Plus de lueur. Je sortis de ma transe. Je me trouvais au milieu du jardin. Qu'est-ce que je faisais là ? Je n’en avais pas la moindre idée. Confus, je pris le chemin du retour. Le vent ne soufflait plus. Cette nuit, je dormis pour la première fois depuis bien trop longtemps la nuit entière.


Janvier. Je n’avais plus revu l’ombre.Mes insomnies devenaient irrégulières.

Deux heures. Plus tôt que d’habitude. Plus tard qu’il y a deux jours.


- Même une tâche aussi simple que dormir, tu n’arrives pas à l’accomplir, je marque un point sur la cause perdue. Et ne vas pas penser que je suis le seul à être convaincu de ça !


Je me retrouvais devant la fenêtre de la maison aux mille couleurs. Elle m’attirait.


- N’avais-tu donc pas compris ?


Je passai devant chaque nuit d’insomnies. J’y vis l'ombre, dans la lueur orangée. Mon corps ne me répondit plus.


- Arrête ! la douce voie réapparue.

- Jamais il n’arrivera à se débarrasser de moi.

- Stop !


Je suis entraîné vers la maison, mais je ne m’en rends pas vraiment compte.


- Ce n’est qu’un incapable!

- Mais quand vas-tu te taire ?

- Même pas en capacité de faire une seule bonne action dans l’entièreté de sa vie.


Comme dans un rêve. Je ne peux pas réagir.

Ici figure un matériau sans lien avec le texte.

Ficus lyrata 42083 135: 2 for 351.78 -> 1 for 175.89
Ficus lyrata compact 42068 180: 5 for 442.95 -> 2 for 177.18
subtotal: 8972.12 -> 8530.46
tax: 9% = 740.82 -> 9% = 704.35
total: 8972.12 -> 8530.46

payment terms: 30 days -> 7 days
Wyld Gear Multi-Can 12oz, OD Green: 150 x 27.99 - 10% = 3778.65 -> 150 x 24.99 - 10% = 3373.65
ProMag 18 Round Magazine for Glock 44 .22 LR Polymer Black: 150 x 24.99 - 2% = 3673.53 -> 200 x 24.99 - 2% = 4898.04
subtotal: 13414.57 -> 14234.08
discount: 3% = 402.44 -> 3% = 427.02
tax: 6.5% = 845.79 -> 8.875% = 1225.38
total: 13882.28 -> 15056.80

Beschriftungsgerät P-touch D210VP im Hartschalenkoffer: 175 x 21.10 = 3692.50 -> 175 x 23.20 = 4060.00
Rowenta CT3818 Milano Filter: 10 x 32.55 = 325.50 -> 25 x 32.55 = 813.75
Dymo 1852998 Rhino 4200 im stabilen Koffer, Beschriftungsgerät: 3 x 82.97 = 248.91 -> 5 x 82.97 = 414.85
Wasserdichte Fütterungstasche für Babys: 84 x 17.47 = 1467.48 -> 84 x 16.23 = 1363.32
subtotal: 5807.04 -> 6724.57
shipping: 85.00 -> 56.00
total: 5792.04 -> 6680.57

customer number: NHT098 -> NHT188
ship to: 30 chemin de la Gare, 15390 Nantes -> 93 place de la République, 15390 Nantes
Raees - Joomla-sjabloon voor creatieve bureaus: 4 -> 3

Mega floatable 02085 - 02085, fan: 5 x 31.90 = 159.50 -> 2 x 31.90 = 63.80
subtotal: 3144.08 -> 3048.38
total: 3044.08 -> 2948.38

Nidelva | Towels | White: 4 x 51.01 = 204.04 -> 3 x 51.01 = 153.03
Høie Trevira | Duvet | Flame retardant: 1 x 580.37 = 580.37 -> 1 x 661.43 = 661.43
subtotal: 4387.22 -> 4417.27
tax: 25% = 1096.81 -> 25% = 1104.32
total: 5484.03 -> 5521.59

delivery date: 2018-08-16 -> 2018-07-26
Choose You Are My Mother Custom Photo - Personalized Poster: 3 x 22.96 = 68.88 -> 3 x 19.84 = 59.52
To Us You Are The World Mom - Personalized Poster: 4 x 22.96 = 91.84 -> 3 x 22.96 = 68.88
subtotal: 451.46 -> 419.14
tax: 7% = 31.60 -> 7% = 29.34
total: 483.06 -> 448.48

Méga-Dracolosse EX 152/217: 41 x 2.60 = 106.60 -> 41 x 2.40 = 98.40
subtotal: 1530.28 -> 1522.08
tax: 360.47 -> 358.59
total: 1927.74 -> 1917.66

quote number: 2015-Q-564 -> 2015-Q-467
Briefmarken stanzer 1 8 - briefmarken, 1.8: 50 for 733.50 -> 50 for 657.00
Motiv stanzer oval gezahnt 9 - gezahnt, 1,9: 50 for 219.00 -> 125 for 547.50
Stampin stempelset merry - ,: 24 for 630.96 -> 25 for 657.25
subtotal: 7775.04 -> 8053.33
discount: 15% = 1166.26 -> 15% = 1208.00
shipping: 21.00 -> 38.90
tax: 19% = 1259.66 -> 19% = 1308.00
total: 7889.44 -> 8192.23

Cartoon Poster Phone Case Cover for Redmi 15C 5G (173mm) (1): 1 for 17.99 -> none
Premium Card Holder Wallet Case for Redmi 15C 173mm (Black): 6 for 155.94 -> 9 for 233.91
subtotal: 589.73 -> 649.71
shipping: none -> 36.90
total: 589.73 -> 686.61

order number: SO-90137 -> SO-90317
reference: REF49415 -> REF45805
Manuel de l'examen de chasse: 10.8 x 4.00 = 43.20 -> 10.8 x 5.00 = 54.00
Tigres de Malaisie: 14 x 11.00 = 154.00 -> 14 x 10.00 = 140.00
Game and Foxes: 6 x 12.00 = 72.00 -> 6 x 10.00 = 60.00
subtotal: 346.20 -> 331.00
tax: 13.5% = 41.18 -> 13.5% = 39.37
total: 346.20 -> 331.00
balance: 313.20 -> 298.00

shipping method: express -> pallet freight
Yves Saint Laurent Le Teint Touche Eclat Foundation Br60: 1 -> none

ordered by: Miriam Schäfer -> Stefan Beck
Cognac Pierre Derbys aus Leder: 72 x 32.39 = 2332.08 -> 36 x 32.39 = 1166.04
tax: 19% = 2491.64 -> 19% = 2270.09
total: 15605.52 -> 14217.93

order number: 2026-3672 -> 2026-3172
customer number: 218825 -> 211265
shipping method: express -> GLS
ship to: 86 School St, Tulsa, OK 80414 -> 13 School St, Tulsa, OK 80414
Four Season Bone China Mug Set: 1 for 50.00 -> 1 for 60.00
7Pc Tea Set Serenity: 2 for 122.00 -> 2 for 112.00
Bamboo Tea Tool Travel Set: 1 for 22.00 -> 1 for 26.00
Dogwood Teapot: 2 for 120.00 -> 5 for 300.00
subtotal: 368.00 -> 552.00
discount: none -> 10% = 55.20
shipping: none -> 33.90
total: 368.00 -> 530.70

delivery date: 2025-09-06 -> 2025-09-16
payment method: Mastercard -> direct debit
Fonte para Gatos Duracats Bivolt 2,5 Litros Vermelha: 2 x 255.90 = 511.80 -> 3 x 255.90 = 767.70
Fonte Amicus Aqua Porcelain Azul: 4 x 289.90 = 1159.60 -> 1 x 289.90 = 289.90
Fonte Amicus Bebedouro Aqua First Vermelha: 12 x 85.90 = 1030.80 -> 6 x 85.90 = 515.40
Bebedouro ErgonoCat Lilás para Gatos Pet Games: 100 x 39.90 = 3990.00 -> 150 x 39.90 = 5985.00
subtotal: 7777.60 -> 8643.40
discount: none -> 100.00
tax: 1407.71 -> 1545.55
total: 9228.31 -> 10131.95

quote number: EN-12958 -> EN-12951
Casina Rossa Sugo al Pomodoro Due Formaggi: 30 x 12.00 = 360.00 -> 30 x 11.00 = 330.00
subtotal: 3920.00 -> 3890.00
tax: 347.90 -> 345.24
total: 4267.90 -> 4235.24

- Son existence ne cause que des problèmes, à tous !

- Tu le hantes depuis si longtemps, quand vas-tu cesser ?


Et la fenêtre se rapproche.


- Jamais, n’était-ce donc pas clair ? Jamais ça ne cessera ! Pas jusqu’à ce qu’il réalise que pour le bien de toutes les âmes dont il a croisé le chemin, comme réparation du mal que seul sa présence a causé, il se doit de faire un dernier plongeon, vers une nuit éternelle.


Je sens mon poing me piquer, et un liquide s’en échapper, je ne sens pourtant pas de douleur.


- C’est pourtant si simple, il y a dix mille manières de faire, si seulement il décidait enfin d’en finir. De quitter ce monde. De mourir.


Et l'air se réchauffe. Et la lueur disparaît. Et les voix se turent.

Dans cette petite ville se trouve une maison aux mille couleurs. Personne n’en voit jamais le propriétaire, pourtant le jardin toujours tondu, les vitres toujours propres et les fleurs en parfaite santé témoigne qu’elle est habitée. Un petit rayon de couleur dans la banalité de cette ville. Pourtant, dans le silence de la nuit, on peut y apercevoir l'ombre d’un jeune homme à la fenêtre. Le temps seulement d’un battement de cil. Et les jours de pluie, un vieillard recourbé sur lui-même, à l’écharpe bleu nuit, arpente les rue désertes, se rendant à son domicile, sans jamais s'arrêter, n’acceptant jamais d’aide, aucun mot n’entrouvrant jamais ses lèvres.